AIM OF THE EXERCISE ▸
Match on the string "Tuesday" in the entries below and return every matching line.

PROVIDED RECORDS ▸
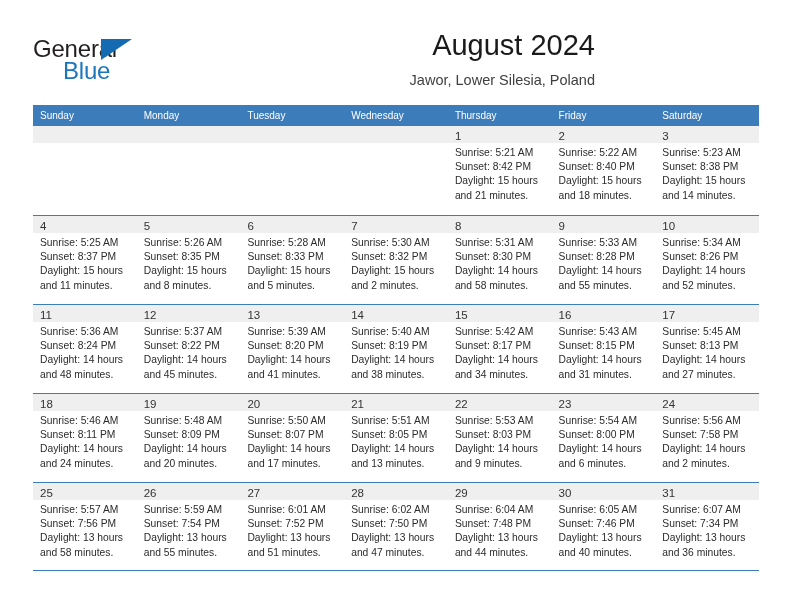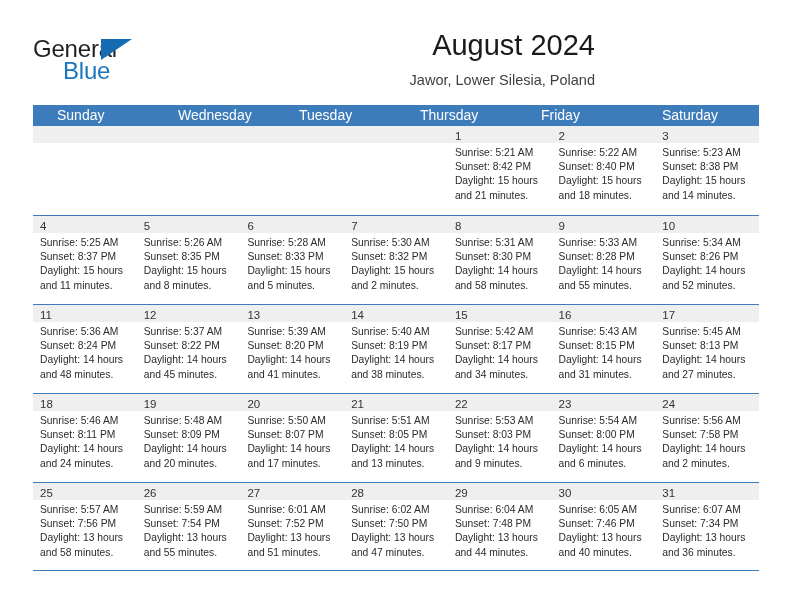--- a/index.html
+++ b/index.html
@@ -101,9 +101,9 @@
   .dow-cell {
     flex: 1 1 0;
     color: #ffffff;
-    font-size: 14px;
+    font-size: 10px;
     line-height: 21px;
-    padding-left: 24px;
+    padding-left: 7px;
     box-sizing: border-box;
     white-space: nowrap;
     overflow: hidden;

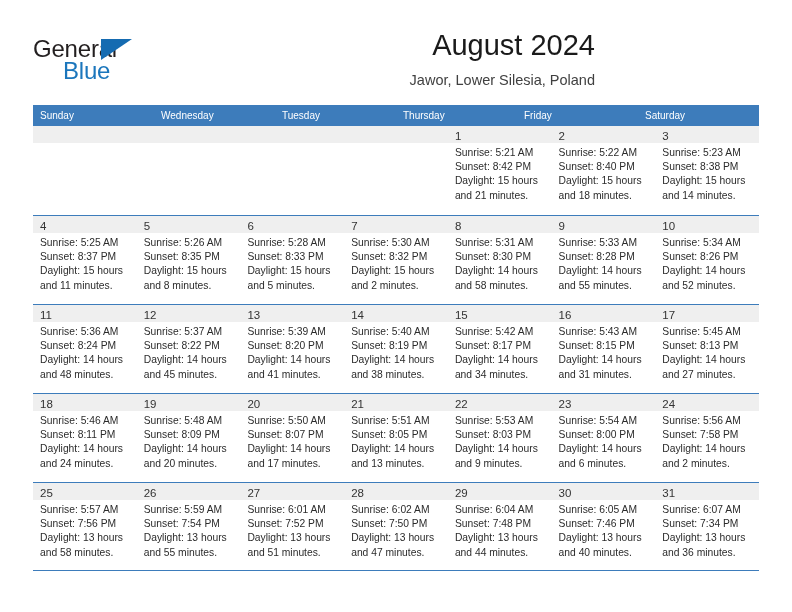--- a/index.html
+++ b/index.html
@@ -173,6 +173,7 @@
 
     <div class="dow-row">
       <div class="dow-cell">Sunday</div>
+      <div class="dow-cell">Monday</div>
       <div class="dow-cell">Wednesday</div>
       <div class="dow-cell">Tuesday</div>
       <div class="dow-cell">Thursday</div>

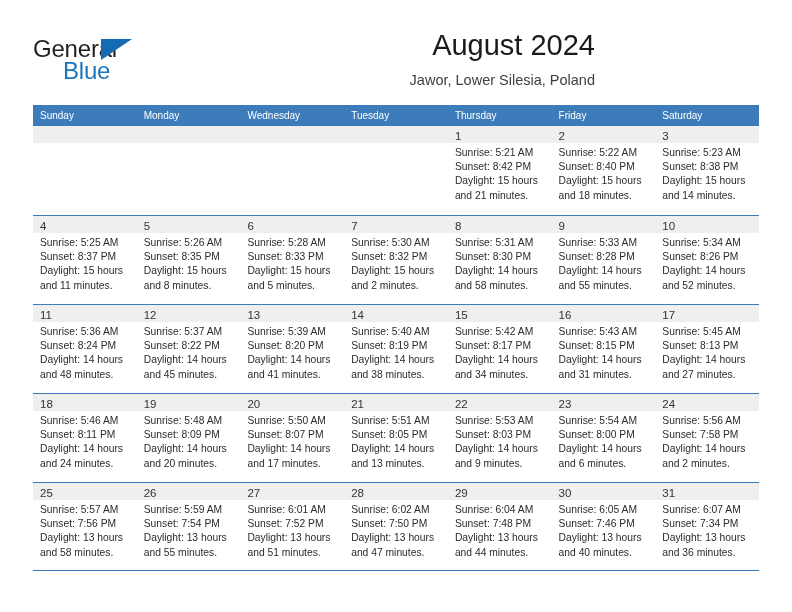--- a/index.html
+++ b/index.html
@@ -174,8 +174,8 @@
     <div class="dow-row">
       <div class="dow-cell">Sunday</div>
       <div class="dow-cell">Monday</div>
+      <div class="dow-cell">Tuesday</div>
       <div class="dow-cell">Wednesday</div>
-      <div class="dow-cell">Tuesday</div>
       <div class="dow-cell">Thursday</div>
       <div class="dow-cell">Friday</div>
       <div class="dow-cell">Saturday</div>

...

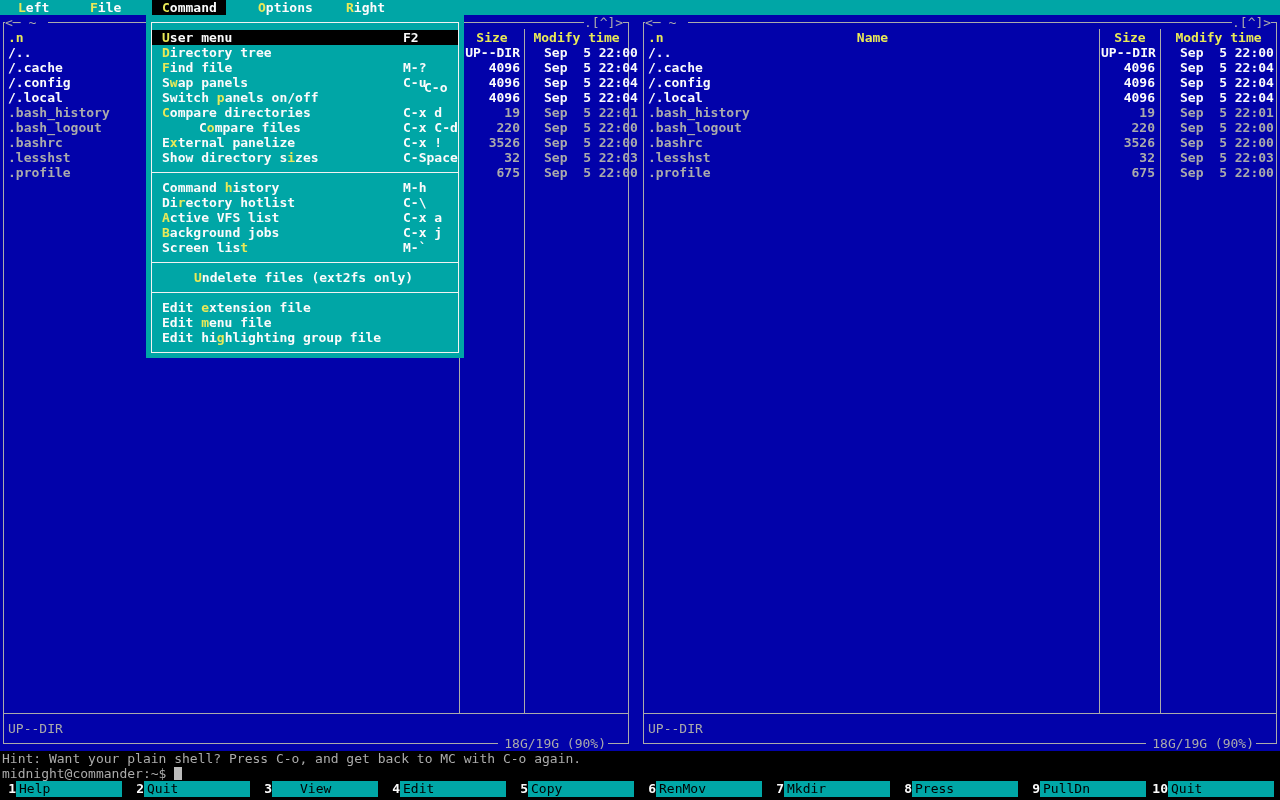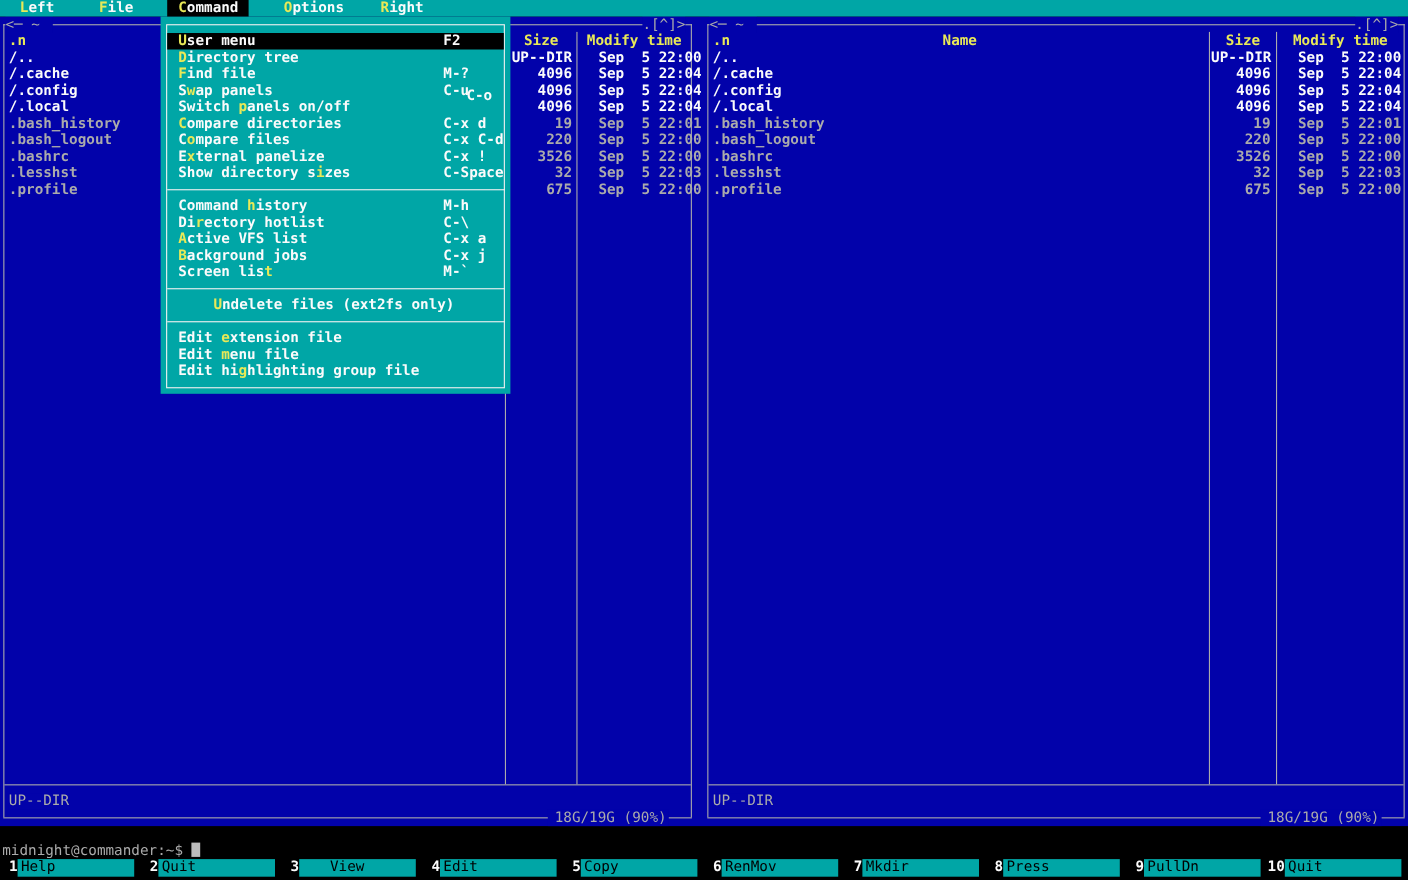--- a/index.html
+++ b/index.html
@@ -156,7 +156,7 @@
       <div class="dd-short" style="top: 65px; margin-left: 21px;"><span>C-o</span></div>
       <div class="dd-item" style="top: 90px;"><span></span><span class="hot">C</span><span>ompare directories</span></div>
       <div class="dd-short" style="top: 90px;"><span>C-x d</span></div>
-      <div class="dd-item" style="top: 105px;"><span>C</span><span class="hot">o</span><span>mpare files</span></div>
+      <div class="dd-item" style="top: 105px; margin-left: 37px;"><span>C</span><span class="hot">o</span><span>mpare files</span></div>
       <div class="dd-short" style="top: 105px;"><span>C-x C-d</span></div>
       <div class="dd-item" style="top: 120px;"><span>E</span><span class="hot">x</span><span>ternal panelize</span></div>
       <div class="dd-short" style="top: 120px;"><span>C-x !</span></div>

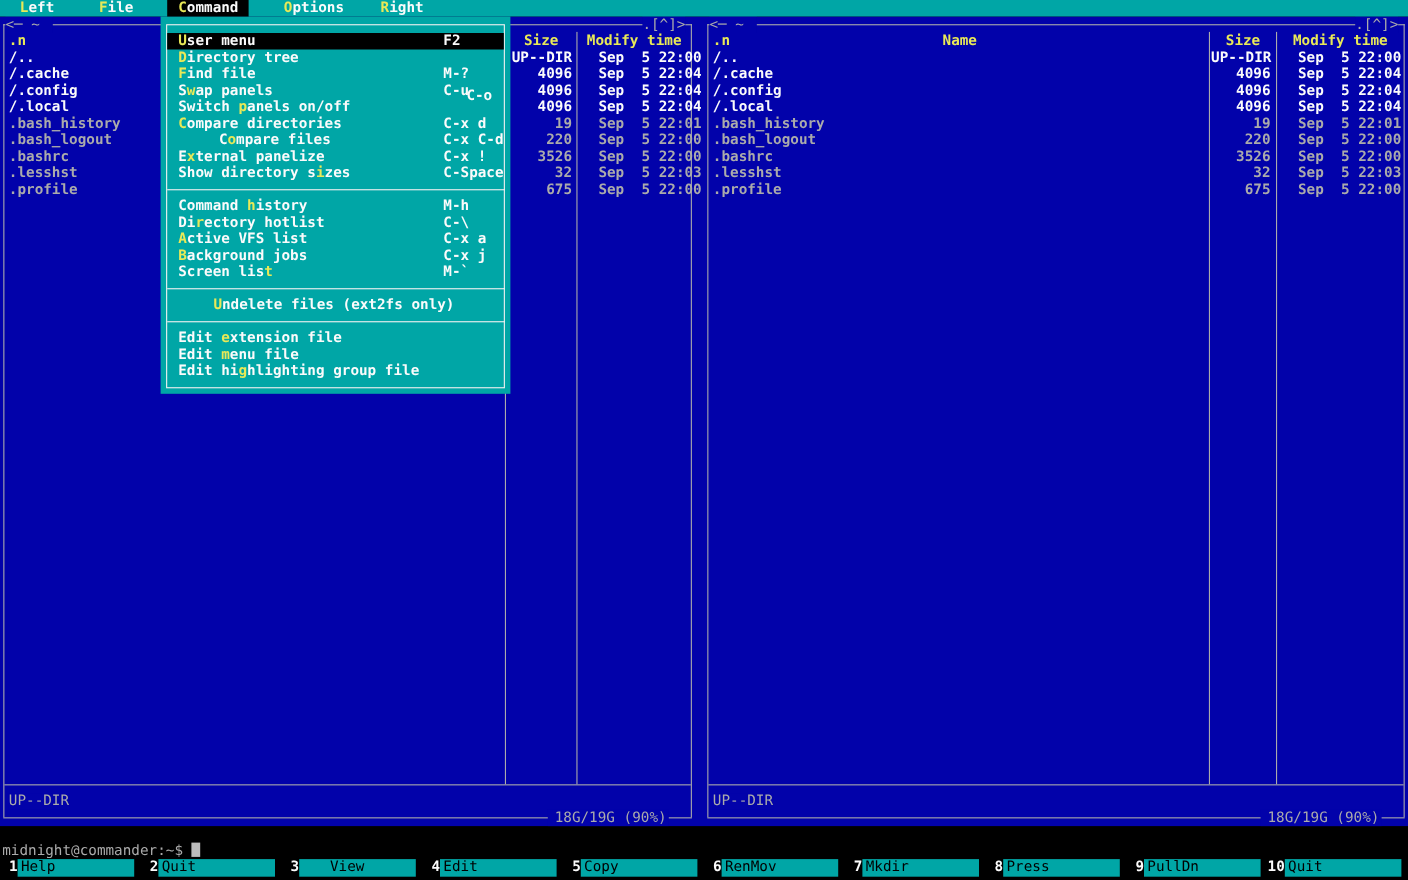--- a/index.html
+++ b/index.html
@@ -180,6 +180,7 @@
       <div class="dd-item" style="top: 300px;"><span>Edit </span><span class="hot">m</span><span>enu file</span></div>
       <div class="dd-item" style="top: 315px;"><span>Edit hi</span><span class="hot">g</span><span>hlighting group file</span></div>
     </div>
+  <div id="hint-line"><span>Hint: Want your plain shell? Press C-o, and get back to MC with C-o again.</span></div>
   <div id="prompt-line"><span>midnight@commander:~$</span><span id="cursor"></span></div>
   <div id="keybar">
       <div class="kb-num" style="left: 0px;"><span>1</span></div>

==

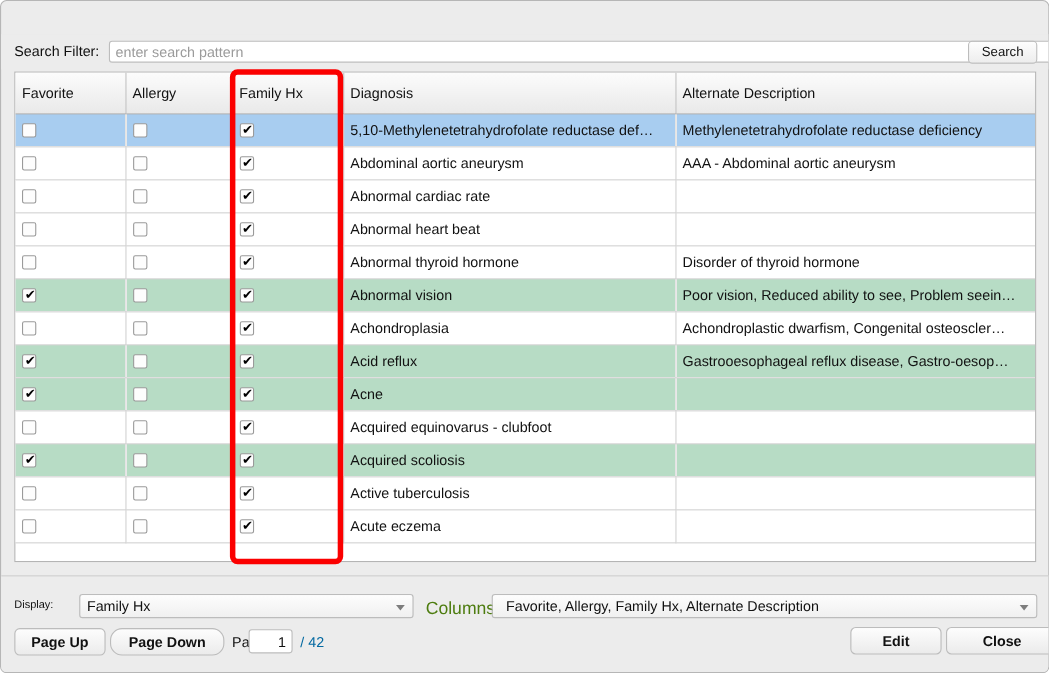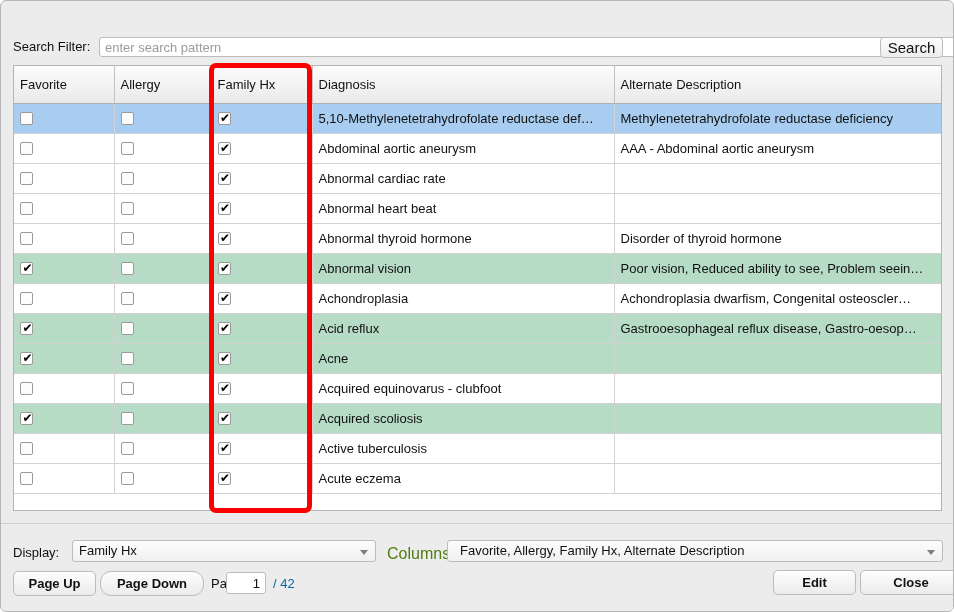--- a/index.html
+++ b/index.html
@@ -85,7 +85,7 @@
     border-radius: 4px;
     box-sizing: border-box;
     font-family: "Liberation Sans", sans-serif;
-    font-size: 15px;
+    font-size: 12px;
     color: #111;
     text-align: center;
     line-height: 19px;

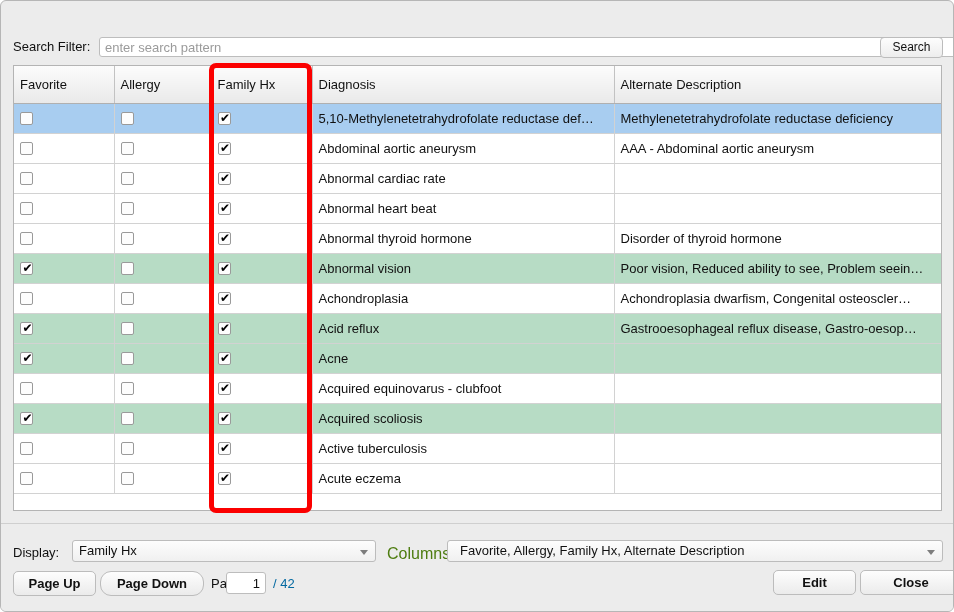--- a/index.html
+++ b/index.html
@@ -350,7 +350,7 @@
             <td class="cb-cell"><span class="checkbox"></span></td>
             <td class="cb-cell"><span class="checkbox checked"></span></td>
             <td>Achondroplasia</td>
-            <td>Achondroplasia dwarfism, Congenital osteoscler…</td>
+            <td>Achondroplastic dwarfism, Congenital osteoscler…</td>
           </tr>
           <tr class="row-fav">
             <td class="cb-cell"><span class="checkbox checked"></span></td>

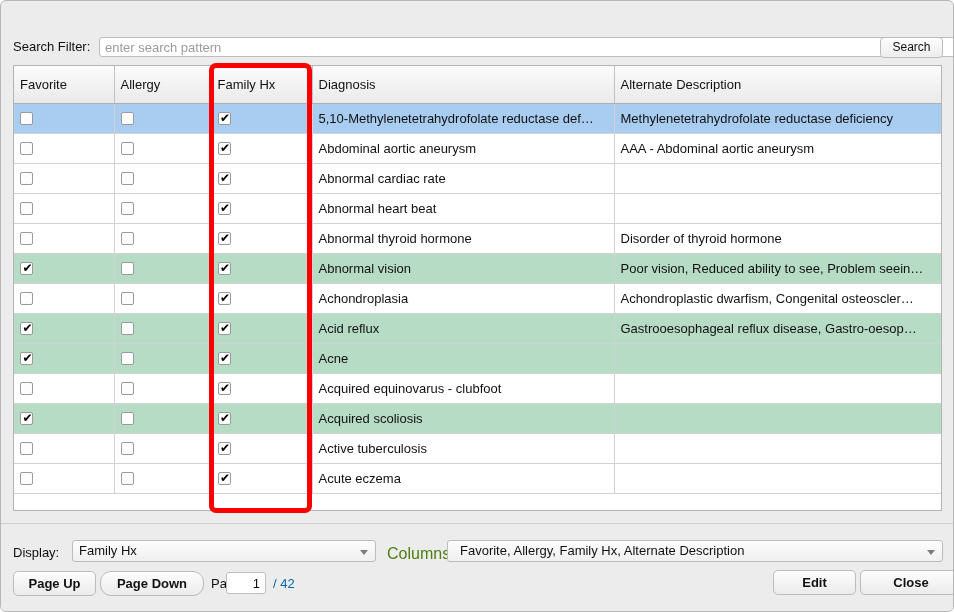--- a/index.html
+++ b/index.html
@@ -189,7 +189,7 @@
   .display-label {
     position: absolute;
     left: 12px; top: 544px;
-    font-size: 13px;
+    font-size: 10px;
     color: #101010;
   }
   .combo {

FINISHED TASK ▸
       <div class="dow-cell">Tuesday</div>
+      <div class="dow-cell">Tuesday</div>
-      <div class="dow-cell">Tuesday</div>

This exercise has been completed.